[Data entries]
+-------+

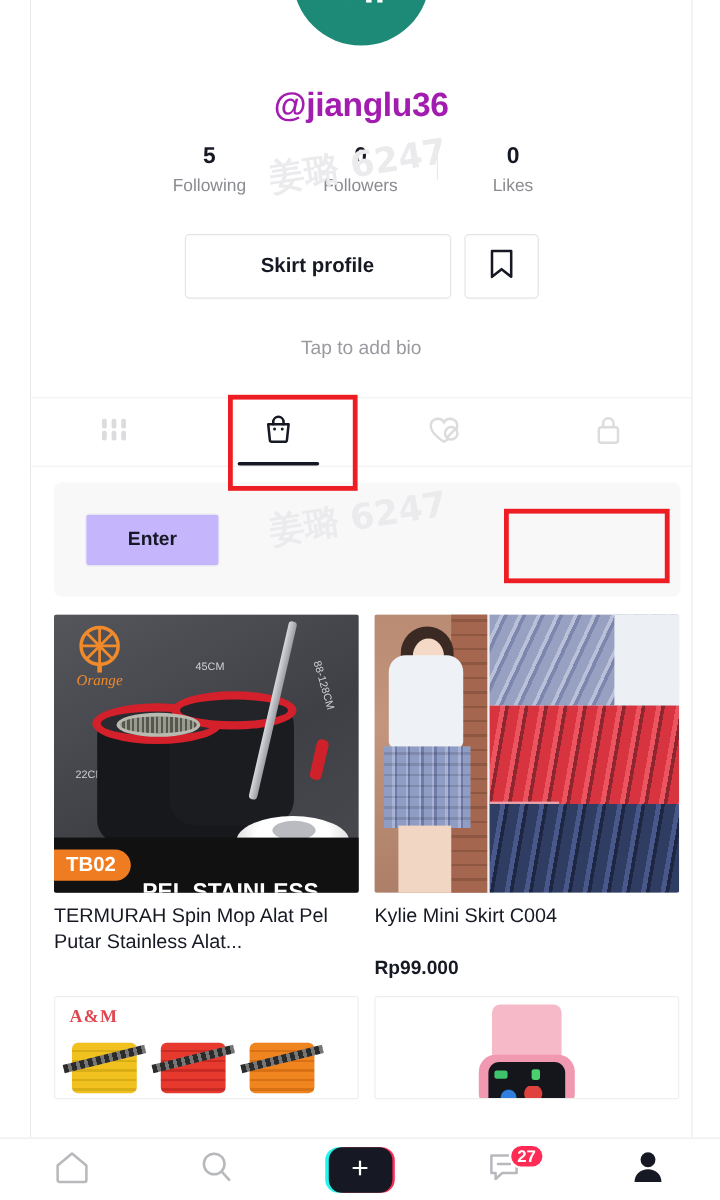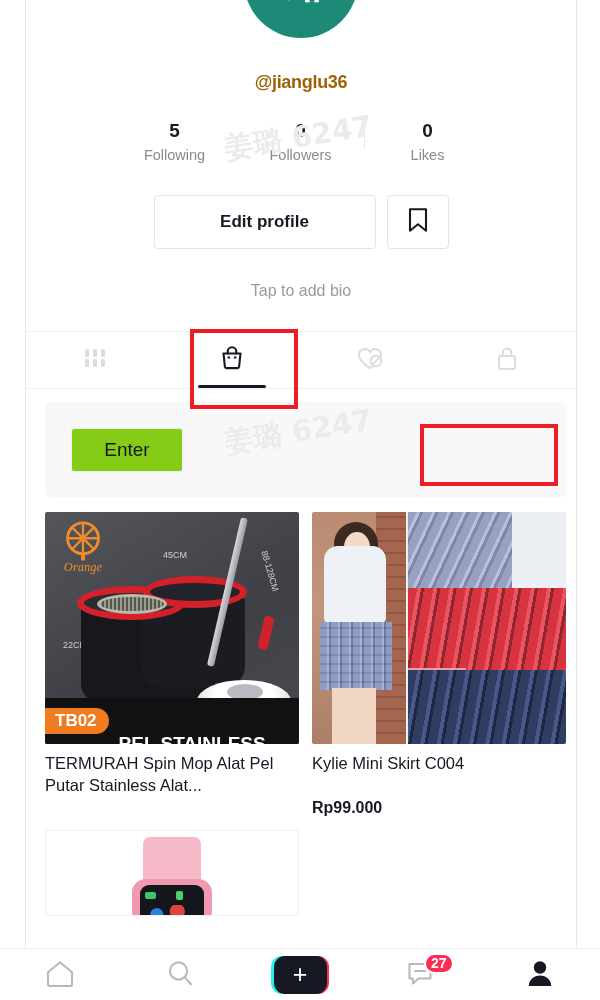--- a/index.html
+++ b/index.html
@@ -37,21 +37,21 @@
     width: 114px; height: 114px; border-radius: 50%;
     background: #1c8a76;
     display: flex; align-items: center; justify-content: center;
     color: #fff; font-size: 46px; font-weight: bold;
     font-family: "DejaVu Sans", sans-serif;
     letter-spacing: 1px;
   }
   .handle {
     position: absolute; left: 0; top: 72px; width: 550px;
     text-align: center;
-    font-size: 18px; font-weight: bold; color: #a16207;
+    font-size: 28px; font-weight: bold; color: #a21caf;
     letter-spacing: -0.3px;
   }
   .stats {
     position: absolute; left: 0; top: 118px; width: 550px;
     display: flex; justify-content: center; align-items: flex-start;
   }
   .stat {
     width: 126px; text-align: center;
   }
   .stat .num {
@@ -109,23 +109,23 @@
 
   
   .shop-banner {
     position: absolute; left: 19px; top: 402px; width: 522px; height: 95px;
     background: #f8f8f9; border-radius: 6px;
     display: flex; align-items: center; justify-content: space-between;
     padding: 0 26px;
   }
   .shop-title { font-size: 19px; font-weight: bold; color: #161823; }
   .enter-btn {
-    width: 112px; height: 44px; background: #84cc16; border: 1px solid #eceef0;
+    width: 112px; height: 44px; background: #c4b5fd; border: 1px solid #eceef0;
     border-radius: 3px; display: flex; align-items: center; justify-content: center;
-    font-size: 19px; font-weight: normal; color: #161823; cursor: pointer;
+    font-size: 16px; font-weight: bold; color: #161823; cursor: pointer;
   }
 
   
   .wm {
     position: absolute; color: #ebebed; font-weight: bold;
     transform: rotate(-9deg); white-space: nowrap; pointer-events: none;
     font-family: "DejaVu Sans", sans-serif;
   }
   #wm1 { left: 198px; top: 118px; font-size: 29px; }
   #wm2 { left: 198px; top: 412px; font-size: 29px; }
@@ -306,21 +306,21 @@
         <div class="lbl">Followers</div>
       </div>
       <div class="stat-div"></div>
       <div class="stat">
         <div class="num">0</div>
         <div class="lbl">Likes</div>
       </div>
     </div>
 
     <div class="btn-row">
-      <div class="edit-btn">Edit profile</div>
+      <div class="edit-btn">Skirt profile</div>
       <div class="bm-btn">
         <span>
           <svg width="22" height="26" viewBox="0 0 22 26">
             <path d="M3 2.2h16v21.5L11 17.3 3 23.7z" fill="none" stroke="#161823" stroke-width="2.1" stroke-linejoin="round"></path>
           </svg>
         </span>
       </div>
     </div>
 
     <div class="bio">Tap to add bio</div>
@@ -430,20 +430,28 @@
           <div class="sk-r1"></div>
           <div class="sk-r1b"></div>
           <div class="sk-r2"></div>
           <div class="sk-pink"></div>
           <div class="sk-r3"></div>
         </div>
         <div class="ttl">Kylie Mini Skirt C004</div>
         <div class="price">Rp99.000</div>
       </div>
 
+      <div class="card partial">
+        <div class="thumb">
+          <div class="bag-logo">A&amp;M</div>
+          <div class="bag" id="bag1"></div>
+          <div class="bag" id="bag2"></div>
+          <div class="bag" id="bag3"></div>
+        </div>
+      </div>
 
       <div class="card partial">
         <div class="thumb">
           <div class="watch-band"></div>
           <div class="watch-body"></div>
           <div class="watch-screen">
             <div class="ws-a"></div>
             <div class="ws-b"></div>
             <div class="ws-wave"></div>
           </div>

+-------+

WHAT YOU WILL DO: Look through the entries above and report each line where the string "partial" occurs.

PROBLEM SOLUTION:
+      <div class="card partial">
       <div class="card partial">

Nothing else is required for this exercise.